Tezad bir çok şey arasında vardır ve birbirine güç verir. Buna tezadi münasebet denilir. Tergib ve terhib yani korkutma ve ümitlendirme birbirine güç verir. İkisi birbirine zıttır ama birbirine güç verirler. Korku ve ümid de yine tezadidir ama birbirine güç verirler. Hayat tek boyutlu ise güç vermez, sürekli rahat gibi. Cennet ve cehennem de tezadi münasebettir ama birinin varlığı birine güç verir. Cehennem olmazsa cennet lezzet vermez.

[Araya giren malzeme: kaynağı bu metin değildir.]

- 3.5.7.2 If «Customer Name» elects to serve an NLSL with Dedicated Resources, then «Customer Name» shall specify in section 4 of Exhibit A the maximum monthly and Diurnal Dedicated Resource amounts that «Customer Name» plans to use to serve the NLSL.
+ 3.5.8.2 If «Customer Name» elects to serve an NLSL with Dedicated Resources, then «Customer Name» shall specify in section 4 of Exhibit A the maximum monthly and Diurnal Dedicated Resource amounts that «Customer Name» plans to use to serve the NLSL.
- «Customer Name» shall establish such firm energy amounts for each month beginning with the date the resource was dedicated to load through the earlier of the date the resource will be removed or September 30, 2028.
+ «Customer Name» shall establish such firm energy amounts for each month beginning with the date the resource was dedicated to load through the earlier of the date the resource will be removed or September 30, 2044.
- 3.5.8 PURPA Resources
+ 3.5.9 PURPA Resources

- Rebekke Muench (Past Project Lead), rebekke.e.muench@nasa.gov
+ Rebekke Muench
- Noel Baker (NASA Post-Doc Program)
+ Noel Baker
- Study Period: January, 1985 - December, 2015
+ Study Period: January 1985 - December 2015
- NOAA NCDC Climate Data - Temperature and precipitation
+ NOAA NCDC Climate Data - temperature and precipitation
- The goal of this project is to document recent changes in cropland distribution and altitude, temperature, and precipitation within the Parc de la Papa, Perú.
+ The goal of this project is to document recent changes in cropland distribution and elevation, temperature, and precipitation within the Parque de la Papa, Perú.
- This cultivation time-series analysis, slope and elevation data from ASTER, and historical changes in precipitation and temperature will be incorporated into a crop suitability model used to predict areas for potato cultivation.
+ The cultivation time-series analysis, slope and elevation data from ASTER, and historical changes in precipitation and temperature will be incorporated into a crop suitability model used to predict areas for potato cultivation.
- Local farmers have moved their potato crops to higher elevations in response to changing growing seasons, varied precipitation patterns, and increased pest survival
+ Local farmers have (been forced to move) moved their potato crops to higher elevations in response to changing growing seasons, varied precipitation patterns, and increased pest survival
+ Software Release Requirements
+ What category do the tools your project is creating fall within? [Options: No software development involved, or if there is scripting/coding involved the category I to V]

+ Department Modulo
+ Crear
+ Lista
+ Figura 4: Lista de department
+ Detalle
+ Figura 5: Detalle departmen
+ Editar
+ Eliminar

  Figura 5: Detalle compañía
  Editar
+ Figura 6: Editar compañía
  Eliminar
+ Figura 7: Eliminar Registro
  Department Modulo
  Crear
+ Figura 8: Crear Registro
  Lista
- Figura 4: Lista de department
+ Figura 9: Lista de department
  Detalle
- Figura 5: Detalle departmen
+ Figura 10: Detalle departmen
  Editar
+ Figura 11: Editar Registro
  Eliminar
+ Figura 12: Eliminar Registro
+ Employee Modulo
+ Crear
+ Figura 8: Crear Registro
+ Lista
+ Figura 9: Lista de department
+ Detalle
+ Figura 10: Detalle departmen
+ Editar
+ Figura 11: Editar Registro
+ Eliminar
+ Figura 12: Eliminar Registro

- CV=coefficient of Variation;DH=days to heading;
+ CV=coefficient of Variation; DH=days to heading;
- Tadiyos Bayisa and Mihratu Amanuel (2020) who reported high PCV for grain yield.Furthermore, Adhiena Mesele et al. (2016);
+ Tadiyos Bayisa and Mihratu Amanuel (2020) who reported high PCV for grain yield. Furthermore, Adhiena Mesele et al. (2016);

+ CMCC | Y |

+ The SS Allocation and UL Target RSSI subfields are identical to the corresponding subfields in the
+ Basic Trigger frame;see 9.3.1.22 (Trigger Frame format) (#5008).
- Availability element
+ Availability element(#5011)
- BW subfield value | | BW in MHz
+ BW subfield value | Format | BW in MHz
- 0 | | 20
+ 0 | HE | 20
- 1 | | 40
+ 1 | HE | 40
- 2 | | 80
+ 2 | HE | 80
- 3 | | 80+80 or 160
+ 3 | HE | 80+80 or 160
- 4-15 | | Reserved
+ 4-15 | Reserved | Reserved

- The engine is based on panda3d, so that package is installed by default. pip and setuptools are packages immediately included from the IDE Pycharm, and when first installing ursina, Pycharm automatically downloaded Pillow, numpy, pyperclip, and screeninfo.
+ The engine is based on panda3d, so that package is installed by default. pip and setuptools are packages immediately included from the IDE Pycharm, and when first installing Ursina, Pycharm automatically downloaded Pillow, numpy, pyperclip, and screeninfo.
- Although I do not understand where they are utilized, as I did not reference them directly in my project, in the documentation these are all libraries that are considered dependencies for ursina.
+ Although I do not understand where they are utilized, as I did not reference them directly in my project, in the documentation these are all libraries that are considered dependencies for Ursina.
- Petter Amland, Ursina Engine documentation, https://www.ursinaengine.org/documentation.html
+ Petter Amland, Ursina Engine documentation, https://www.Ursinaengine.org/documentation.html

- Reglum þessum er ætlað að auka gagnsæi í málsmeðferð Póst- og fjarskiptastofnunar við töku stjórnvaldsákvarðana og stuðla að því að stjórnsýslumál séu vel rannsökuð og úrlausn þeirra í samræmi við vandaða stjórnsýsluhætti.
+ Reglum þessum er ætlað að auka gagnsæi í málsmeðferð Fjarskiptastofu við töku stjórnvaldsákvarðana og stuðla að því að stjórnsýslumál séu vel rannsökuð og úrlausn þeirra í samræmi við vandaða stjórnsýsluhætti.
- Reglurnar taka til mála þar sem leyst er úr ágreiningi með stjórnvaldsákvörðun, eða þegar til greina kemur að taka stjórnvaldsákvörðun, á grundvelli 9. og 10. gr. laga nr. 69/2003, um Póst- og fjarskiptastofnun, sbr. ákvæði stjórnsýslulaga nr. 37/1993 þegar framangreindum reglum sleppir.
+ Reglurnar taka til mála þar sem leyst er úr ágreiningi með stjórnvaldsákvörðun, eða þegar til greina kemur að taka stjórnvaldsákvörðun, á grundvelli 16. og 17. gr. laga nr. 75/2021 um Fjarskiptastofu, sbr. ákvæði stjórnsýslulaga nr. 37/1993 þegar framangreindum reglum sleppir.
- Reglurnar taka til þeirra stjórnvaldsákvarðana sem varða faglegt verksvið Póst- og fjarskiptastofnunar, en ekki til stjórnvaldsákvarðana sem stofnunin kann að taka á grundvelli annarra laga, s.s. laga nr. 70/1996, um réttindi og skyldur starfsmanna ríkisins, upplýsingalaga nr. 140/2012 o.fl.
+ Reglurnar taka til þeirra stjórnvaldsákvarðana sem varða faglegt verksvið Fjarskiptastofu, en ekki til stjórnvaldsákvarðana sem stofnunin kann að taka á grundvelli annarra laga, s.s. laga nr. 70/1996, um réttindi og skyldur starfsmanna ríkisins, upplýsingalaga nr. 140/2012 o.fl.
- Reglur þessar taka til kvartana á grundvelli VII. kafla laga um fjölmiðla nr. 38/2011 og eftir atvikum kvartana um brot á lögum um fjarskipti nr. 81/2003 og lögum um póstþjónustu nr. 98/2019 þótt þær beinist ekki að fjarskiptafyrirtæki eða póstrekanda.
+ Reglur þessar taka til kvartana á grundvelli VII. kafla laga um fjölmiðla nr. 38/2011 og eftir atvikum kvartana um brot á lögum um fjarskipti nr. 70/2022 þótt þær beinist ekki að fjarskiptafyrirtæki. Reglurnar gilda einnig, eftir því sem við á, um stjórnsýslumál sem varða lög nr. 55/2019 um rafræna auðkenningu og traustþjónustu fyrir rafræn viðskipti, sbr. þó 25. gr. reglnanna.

Daha geniş boyutta Bediüzzaman bunu izah eder:
”Zeminde ezdâd içtimâ etmiş, eşrâr ahyâra karışmış; içlerinde münâkaşât başlamış. O sebepten, ihtilâfât ve ıztırâbât düşmüş; ve ondan, imtihânât ve müsâbakàt teklif edilmiş; ve ondan, terakkiyât ve tedenniyât çıkmış. Şu hakikatin hikmeti şudur ki: Beşer, şecere-i hilkatin en son cüz’ü olan meyvesidir. Mâlûmdur ki, birşeyin semeresi, en uzak, en cemiyetli, en nâzik, en ehemmiyetli cüz’üdür. İşte bunun için, semere-i âlem olan insan, en câmi’, en bedî, en âciz, en zayıf ve en latîf bir mu’cize-i kudret olduğundan, beşiği ve meskeni olan zemin, âsumâna nisbeten, maddeten küçüklüğüyle ve hakaretiyle beraber, mânen ve san’aten bütün kâinatın kalbi, merkezi, bütün mu’cizât-ı san’atın meşheri, sergisi ve bütün tecelliyât-ı esmâsının mazharı, nokta-i mihrâkiyesi ve nihayetsiz faaliyet-i Rabbâniyenin mahşeri ve makesi ve hadsiz hallâkıyet-i İlâhiyenin, hususan nebâtât ve hayvanâtın kesretli envâ-ı sağîresinde cevâdâne icadın medâr ve çarşısı ve pek geniş âhiret âlemlerindeki masnuâtın küçük mikyasta numunegâhı ve mensucât-ı ebediyenin süratle işleyen tezgâhı ve menâzır-ı sermediyenin süratle değişen taklidgâhı ve besâtîn-i dâimenin tohumcuklarına süratle sünbüllenen dar ve muvakkat mezrası.”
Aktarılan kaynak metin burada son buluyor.